* **Task instructions**
Please output all the entries word for word, without the pictures.

Working data Block Start

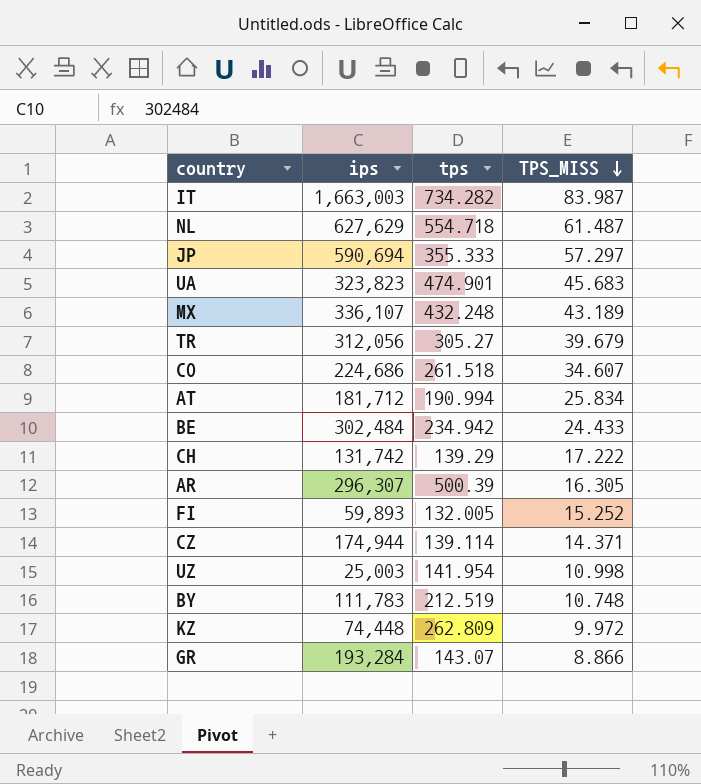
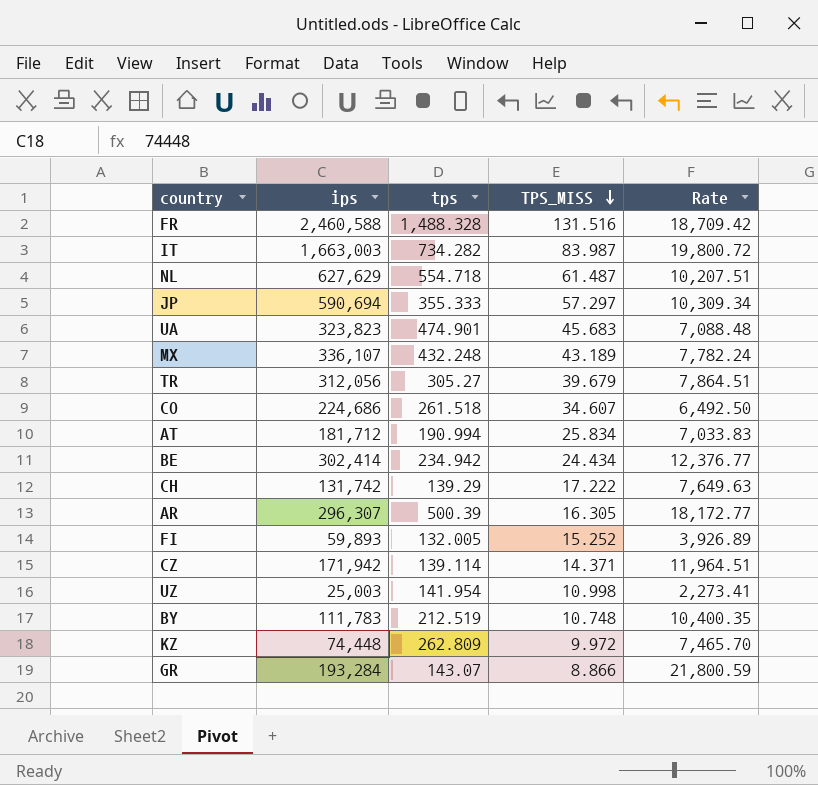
column Rate | formula: none -> [ips] / [TPS_MISS]
row FR: none -> 2,460,588 | 1,488.328 | 131.516 | 18,709.42
BE | ips: 302,484 -> 302,414
BE | TPS_MISS: 24.433 -> 24.434
CZ | ips: 174,944 -> 171,942

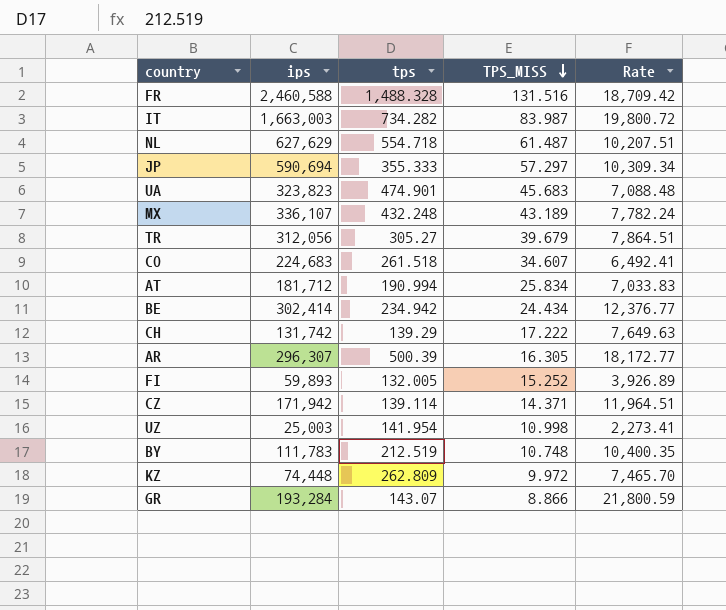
CO | ips: 224,686 -> 224,683
CO | Rate: 6,492.50 -> 6,492.41

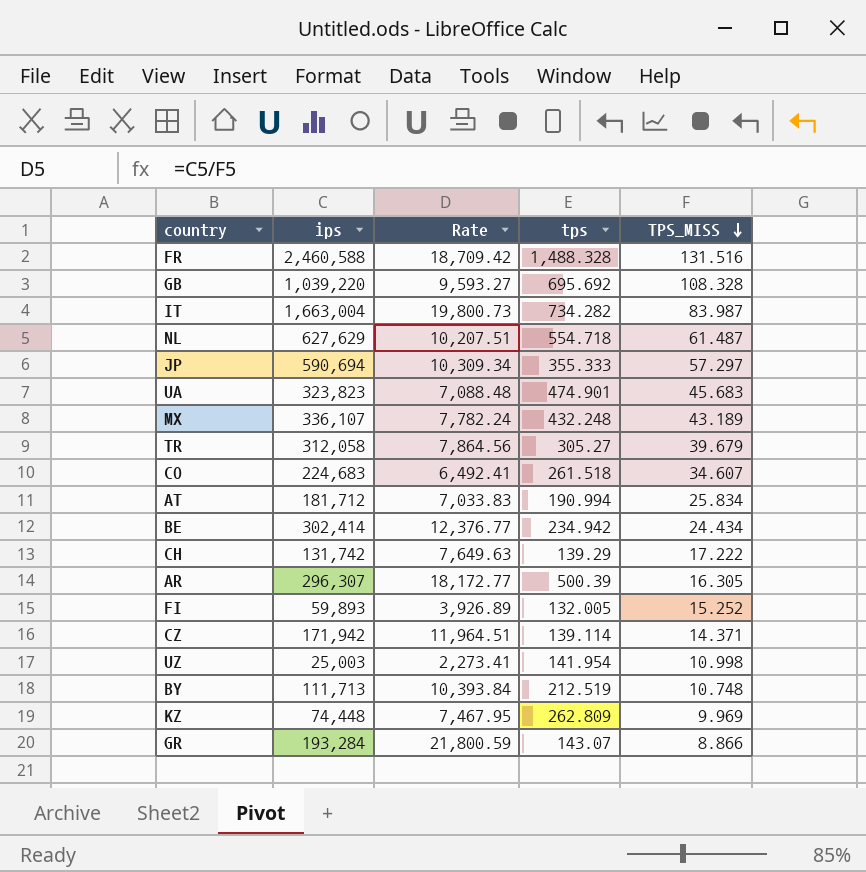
column Rate | position: 5 -> 3
row GB: none -> 1,039,220 | 9,593.27 | 695.692 | 108.328
IT | ips: 1,663,003 -> 1,663,004
IT | Rate: 19,800.72 -> 19,800.73
TR | ips: 312,056 -> 312,058
TR | Rate: 7,864.51 -> 7,864.56
BY | ips: 111,783 -> 111,713
BY | Rate: 10,400.35 -> 10,393.84
KZ | Rate: 7,465.70 -> 7,467.95
KZ | TPS_MISS: 9.972 -> 9.969

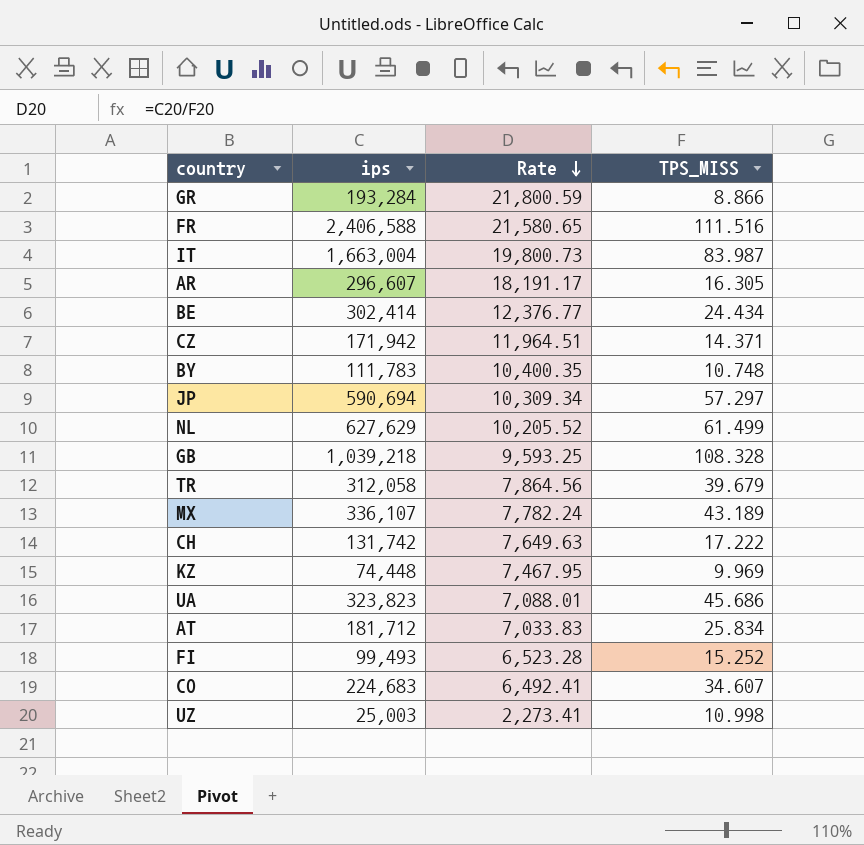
row order: TPS_MISS descending -> Rate descending
column tps | position: 4 -> none
FR | ips: 2,460,588 -> 2,406,588
FR | Rate: 18,709.42 -> 21,580.65
FR | TPS_MISS: 131.516 -> 111.516
AR | ips: 296,307 -> 296,607
AR | Rate: 18,172.77 -> 18,191.17
BY | ips: 111,713 -> 111,783
BY | Rate: 10,393.84 -> 10,400.35
NL | Rate: 10,207.51 -> 10,205.52
NL | TPS_MISS: 61.487 -> 61.499
GB | ips: 1,039,220 -> 1,039,218
GB | Rate: 9,593.27 -> 9,593.25
UA | Rate: 7,088.48 -> 7,088.01
UA | TPS_MISS: 45.683 -> 45.686
FI | ips: 59,893 -> 99,493
FI | Rate: 3,926.89 -> 6,523.28

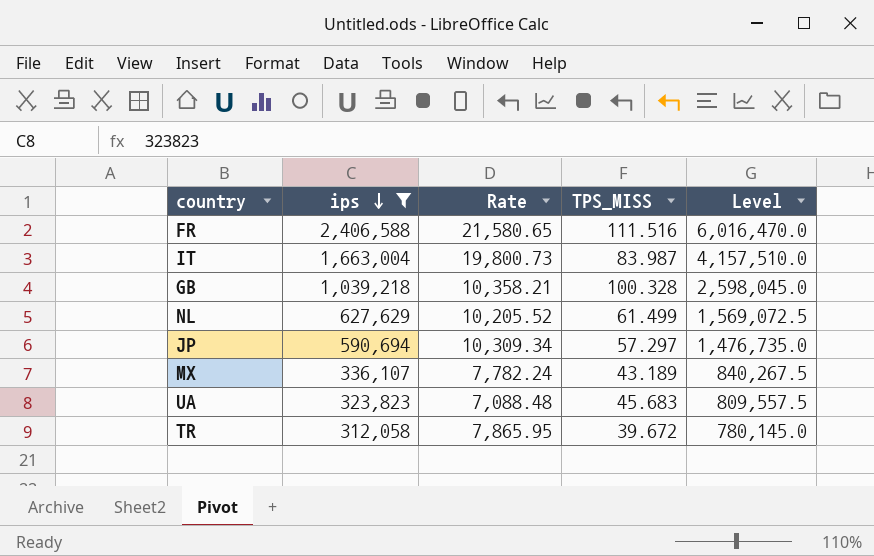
filter: none -> ips >= 312,058
row order: Rate descending -> ips descending
column Level | formula: none -> [ips] * 2.5
GB | Rate: 9,593.25 -> 10,358.21
GB | TPS_MISS: 108.328 -> 100.328
UA | Rate: 7,088.01 -> 7,088.48
UA | TPS_MISS: 45.686 -> 45.683
TR | Rate: 7,864.56 -> 7,865.95
TR | TPS_MISS: 39.679 -> 39.672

Working data Block End

* **Answer section**
column Rate | formula: none -> [ips] / [TPS_MISS]
row FR: none -> 2,460,588 | 1,488.328 | 131.516 | 18,709.42
BE | ips: 302,484 -> 302,414
BE | TPS_MISS: 24.433 -> 24.434
CZ | ips: 174,944 -> 171,942

CO | ips: 224,686 -> 224,683
CO | Rate: 6,492.50 -> 6,492.41

column Rate | position: 5 -> 3
row GB: none -> 1,039,220 | 9,593.27 | 695.692 | 108.328
IT | ips: 1,663,003 -> 1,663,004
IT | Rate: 19,800.72 -> 19,800.73
TR | ips: 312,056 -> 312,058
TR | Rate: 7,864.51 -> 7,864.56
BY | ips: 111,783 -> 111,713
BY | Rate: 10,400.35 -> 10,393.84
KZ | Rate: 7,465.70 -> 7,467.95
KZ | TPS_MISS: 9.972 -> 9.969

row order: TPS_MISS descending -> Rate descending
column tps | position: 4 -> none
FR | ips: 2,460,588 -> 2,406,588
FR | Rate: 18,709.42 -> 21,580.65
FR | TPS_MISS: 131.516 -> 111.516
AR | ips: 296,307 -> 296,607
AR | Rate: 18,172.77 -> 18,191.17
BY | ips: 111,713 -> 111,783
BY | Rate: 10,393.84 -> 10,400.35
NL | Rate: 10,207.51 -> 10,205.52
NL | TPS_MISS: 61.487 -> 61.499
GB | ips: 1,039,220 -> 1,039,218
GB | Rate: 9,593.27 -> 9,593.25
UA | Rate: 7,088.48 -> 7,088.01
UA | TPS_MISS: 45.683 -> 45.686
FI | ips: 59,893 -> 99,493
FI | Rate: 3,926.89 -> 6,523.28

filter: none -> ips >= 312,058
row order: Rate descending -> ips descending
column Level | formula: none -> [ips] * 2.5
GB | Rate: 9,593.25 -> 10,358.21
GB | TPS_MISS: 108.328 -> 100.328
UA | Rate: 7,088.01 -> 7,088.48
UA | TPS_MISS: 45.686 -> 45.683
TR | Rate: 7,864.56 -> 7,865.95
TR | TPS_MISS: 39.679 -> 39.672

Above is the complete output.